■ PROBLEM: What you return should be the full listing, word for word, without a single image.

START EXTRACTED INFORMATION

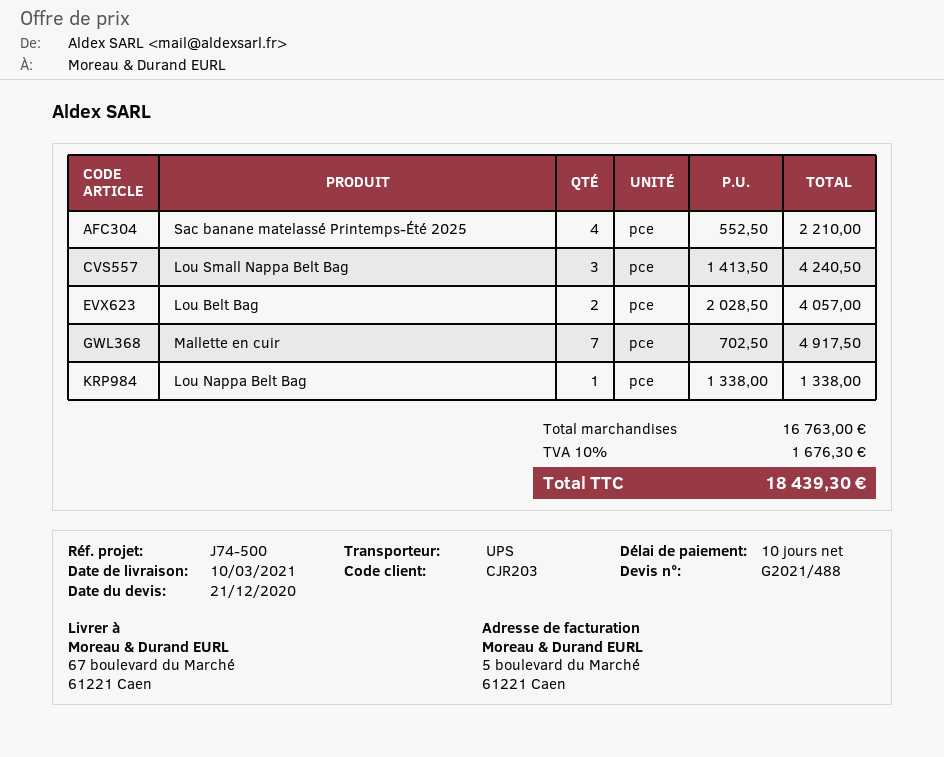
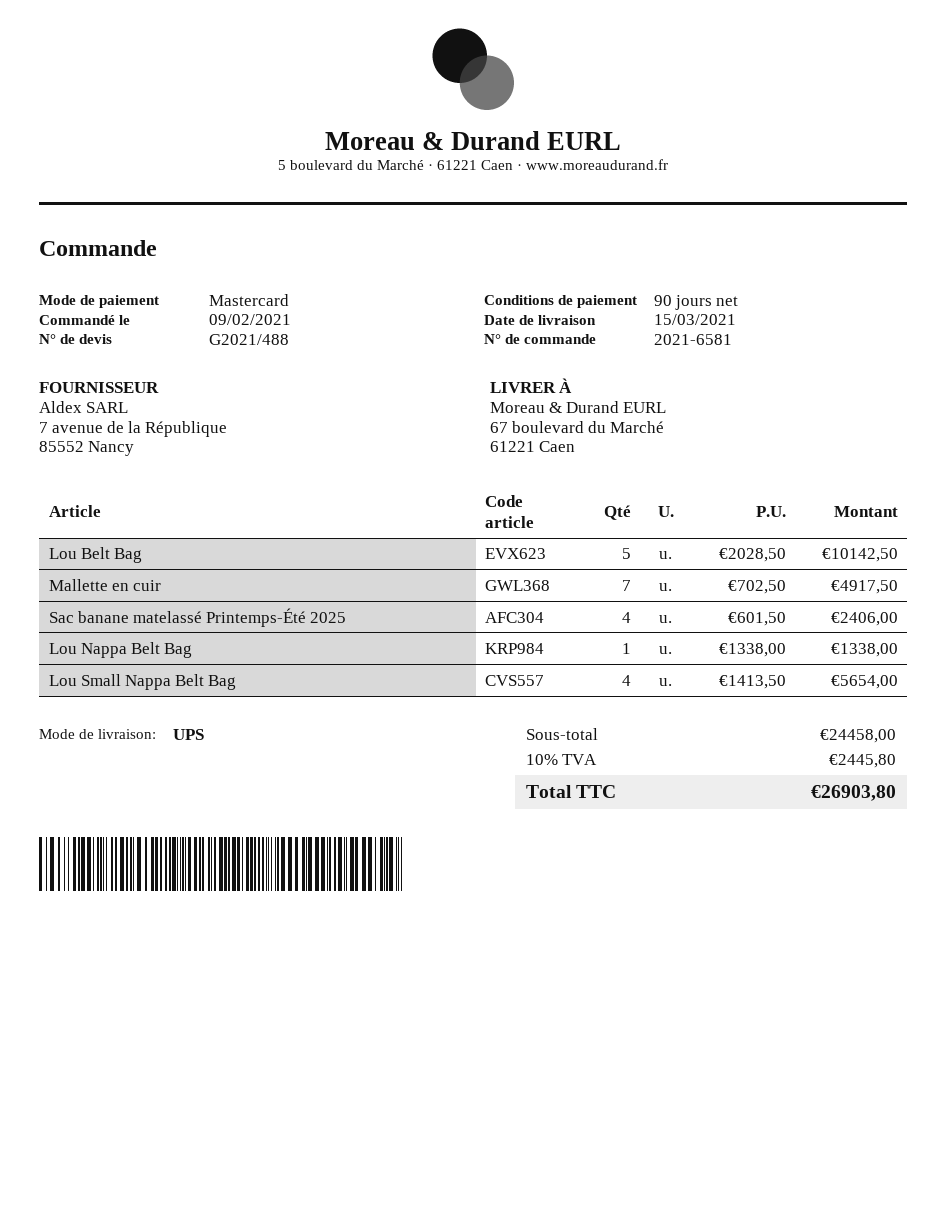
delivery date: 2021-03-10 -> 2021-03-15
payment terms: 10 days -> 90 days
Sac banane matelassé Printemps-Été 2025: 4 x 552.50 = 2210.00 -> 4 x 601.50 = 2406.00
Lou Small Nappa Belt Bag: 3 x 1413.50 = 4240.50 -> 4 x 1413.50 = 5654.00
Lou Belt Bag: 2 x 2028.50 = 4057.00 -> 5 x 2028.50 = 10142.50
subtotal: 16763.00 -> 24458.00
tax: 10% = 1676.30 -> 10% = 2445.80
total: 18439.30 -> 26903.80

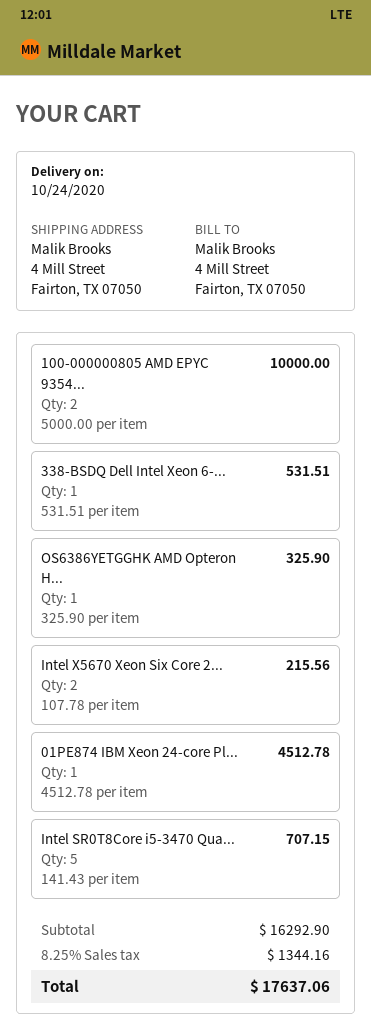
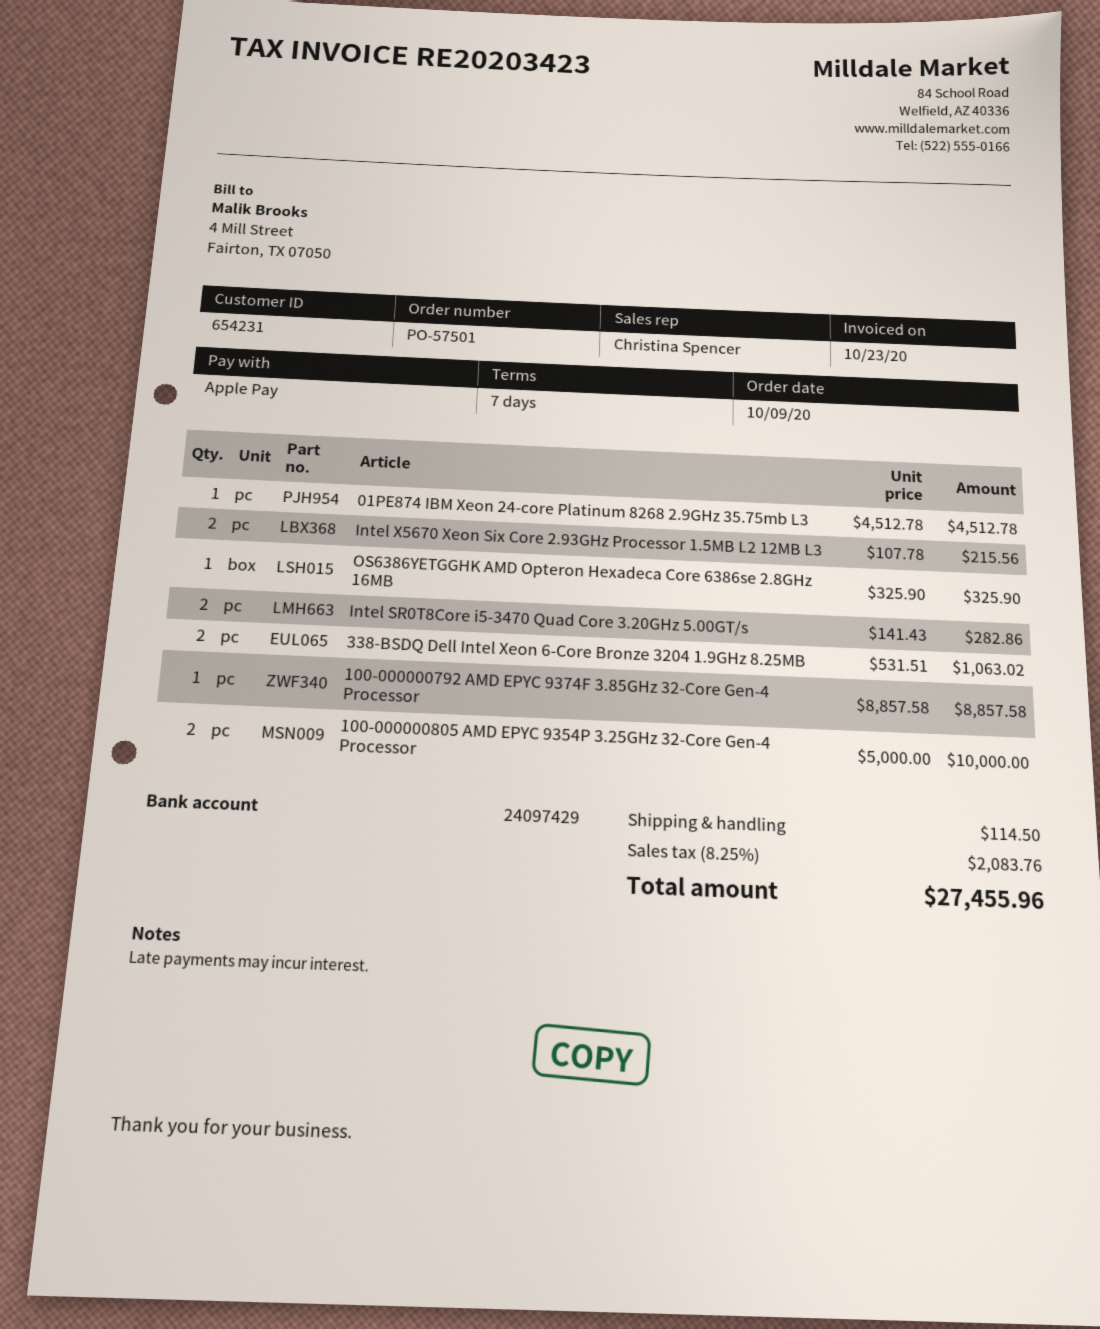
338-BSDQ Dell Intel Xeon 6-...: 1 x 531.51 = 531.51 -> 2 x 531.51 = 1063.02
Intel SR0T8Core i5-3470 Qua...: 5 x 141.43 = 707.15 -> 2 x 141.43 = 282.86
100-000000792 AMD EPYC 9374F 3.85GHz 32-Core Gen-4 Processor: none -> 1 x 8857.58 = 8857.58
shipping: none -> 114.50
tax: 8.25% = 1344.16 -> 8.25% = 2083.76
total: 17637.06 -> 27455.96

END EXTRACTED INFORMATION

■ TASK ANSWER:
delivery date: 2021-03-10 -> 2021-03-15
payment terms: 10 days -> 90 days
Sac banane matelassé Printemps-Été 2025: 4 x 552.50 = 2210.00 -> 4 x 601.50 = 2406.00
Lou Small Nappa Belt Bag: 3 x 1413.50 = 4240.50 -> 4 x 1413.50 = 5654.00
Lou Belt Bag: 2 x 2028.50 = 4057.00 -> 5 x 2028.50 = 10142.50
subtotal: 16763.00 -> 24458.00
tax: 10% = 1676.30 -> 10% = 2445.80
total: 18439.30 -> 26903.80

338-BSDQ Dell Intel Xeon 6-...: 1 x 531.51 = 531.51 -> 2 x 531.51 = 1063.02
Intel SR0T8Core i5-3470 Qua...: 5 x 141.43 = 707.15 -> 2 x 141.43 = 282.86
100-000000792 AMD EPYC 9374F 3.85GHz 32-Core Gen-4 Processor: none -> 1 x 8857.58 = 8857.58
shipping: none -> 114.50
tax: 8.25% = 1344.16 -> 8.25% = 2083.76
total: 17637.06 -> 27455.96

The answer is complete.